However, the induced subgraph on the five vertices that form the cycle has independence number 2 and clique number 2 and can only be partitioned into 3 cliques and 3 independent sets. Thus, neither Q nor its complement are perfect.

Another way to state the perfect graph theorem is: If you cannot partition the vertices of G into a number of cliques given by the size of its largest independent set, then G has an induced subgraph H that cannot be partitioned into a number of independent sets given by H’s clique number.

**14.2 Nice Graphs**

Here is still another way to describe this theorem.

We define a **nice graph** as follows:

**A graph G is nice** if given any maximum size
clique C whose size (or cardinality) is |C|, we can assign integers 1 to |C| to
the vertices in C and can extend that assignment to all the vertices in V so
that the vertices assigned the letter j form an independent set for each j.

**This is really the statement that G is nice when
its clique number and coloring number are the same**.

A graph **is c nic**e if its complement is nice,
which means that its independence number and the smallest number of cliques
that its vertices can be partitioned into are the same..

A graph is **very nice** if both **G and its
complement are nice** (equivalently, G is both nice and c nice.)

In this terminology, the graph Q defined above (a 5-cycle with another vertex linked to one vertex of the cycle) is c nice, but not nice, and so not very nice.

Notice that if G is very nice when we can assign an ordered pair (j,k) to each of its vertices such that those vertices with the same first component form an independent set and those with the same second component form a clique, and the number of first components is |C|, the size of the largest clique, and the number of second components is the size of the largest independent set.

**A minimally not nice graph** is a graph that is
not nice, but all its induced subgraphs are nice.

The perfect graph theorem in these terms is the statement.

**Every minimal not very nice graph is not nice at
all** (neither it nor its complement is nice.)

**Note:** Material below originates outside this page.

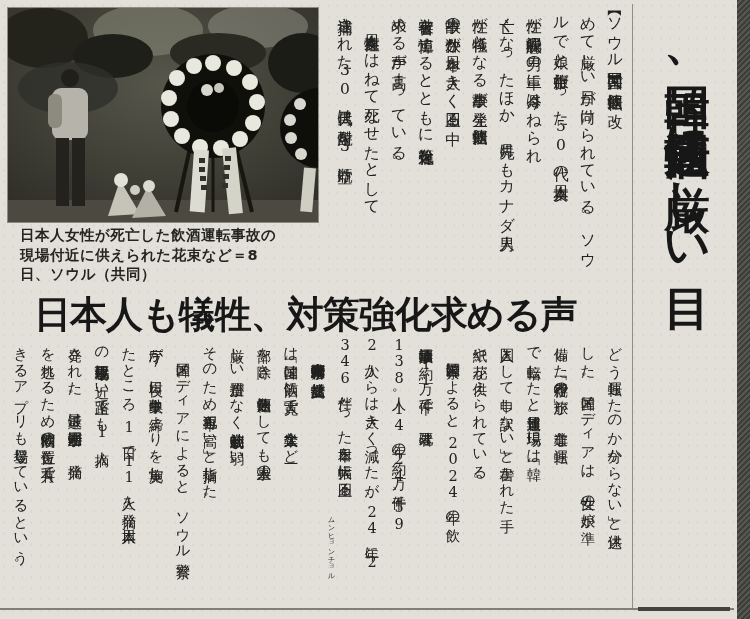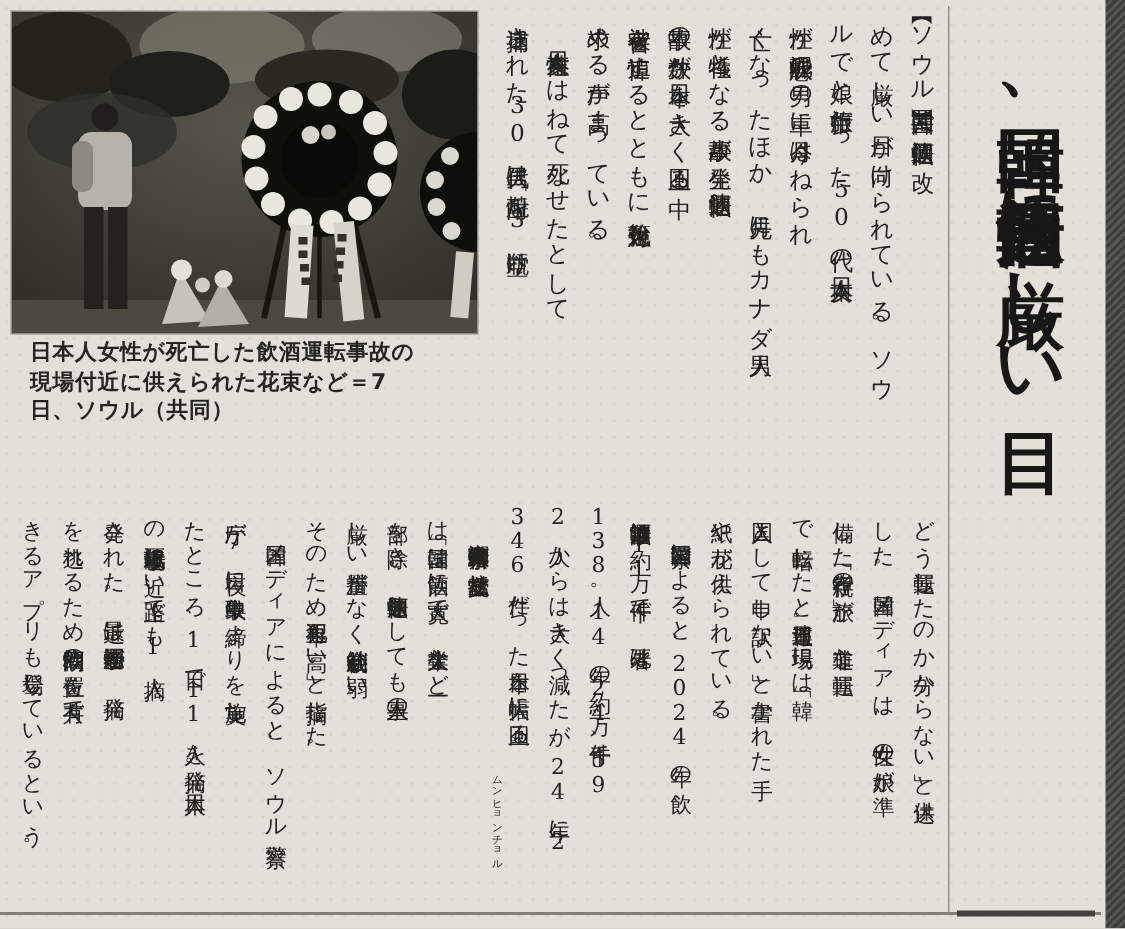"日本人女性が死亡した飲酒運転事故の" div.caption { text: 7 -> 8 }
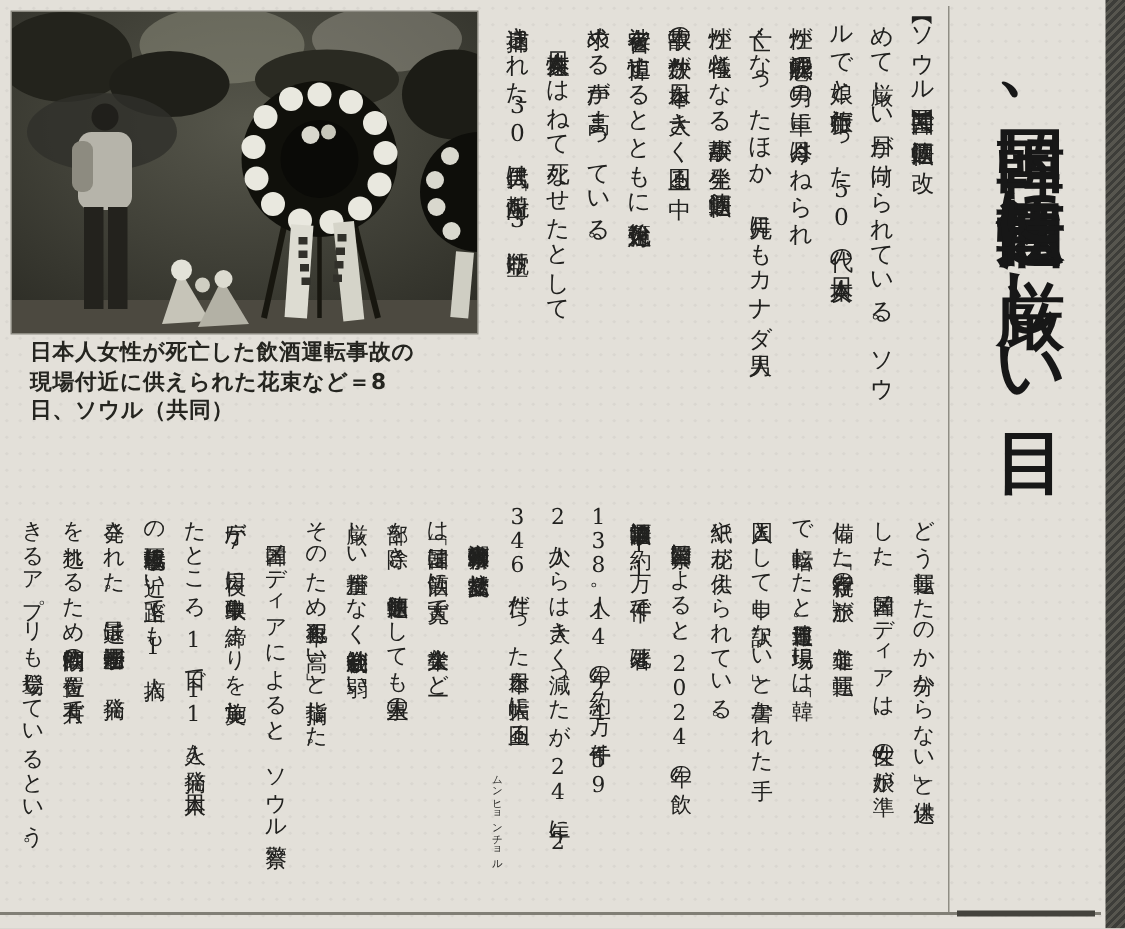"日本人も犠牲、対策強化求める声" h2.subheadline { html: none -> <h2>日本人も犠牲、対策強化求める声</h2> }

There is a stronger statement that has been a conjecture for about 40 years but has just recently been proven. As a matter of fact by a remarkable coincidence, there is a lecture this very afternoon by Paul Seymour, at 4:15 in 2-105 (good refreshments at 3:30 in 2-349) in which this result will be announced and described

The statement is, **the only minimally not very
nice graphs are odd cycles of length 5 or more without chords, or the
complements of these.**

Since you can easily prove that these graphs are not
nice at all, the Perfect Graph Theorem is an immediate consequence of it, and
it is (or will be) called **The Strong Perfect Graph Theorem.**

** **

**And by the strong perfect graph theorem, a graph
will be very nice unless it or its complement contains a chordless odd cycle.**

By the way very nice graphs, which include perfect graphs, have some occasionally useful properties. One is as follows.

** **

**The cardinality of the vertex set of a very nice
graph G is at most the product of its clique number and its independence
number.**

This statement follows immediately from these two facts

1. Each vertex can be assigned two numbers (a,b) with the first index having a number of possible entries given by the clique number of G and the second by the independence number of G, with the indices representing which clique and independent set they belong in partitions into cliques and independent sets.

2. No two vertices can have the same assigned pair; if they form an edge of G they cannot be in the same independent set, and if the do not form an edge, they cannot be in the same clique.

The same idea used in this last result can be applied to an arbitrary set of N distinct points in the plane, each described by coordinates (a,b).

We can ask, **what can we say about the size (|I|or
|D|) of the largest monotone increasing or decreasing subset of these N points?**

**We can define a graph whose edges are the pairs
such that the line between them has non-negative slope. **

A monotone increasing set will be a clique in this graph, and a decreasing one will be an independent set.

**We can conclude that N is at most |I||D|. **

** **

To get this result (using the strong perfect graph theorem) we need only show that the graph here defined can contain no chordless odd cycle. (The same result will hold by symmetry for its complement.)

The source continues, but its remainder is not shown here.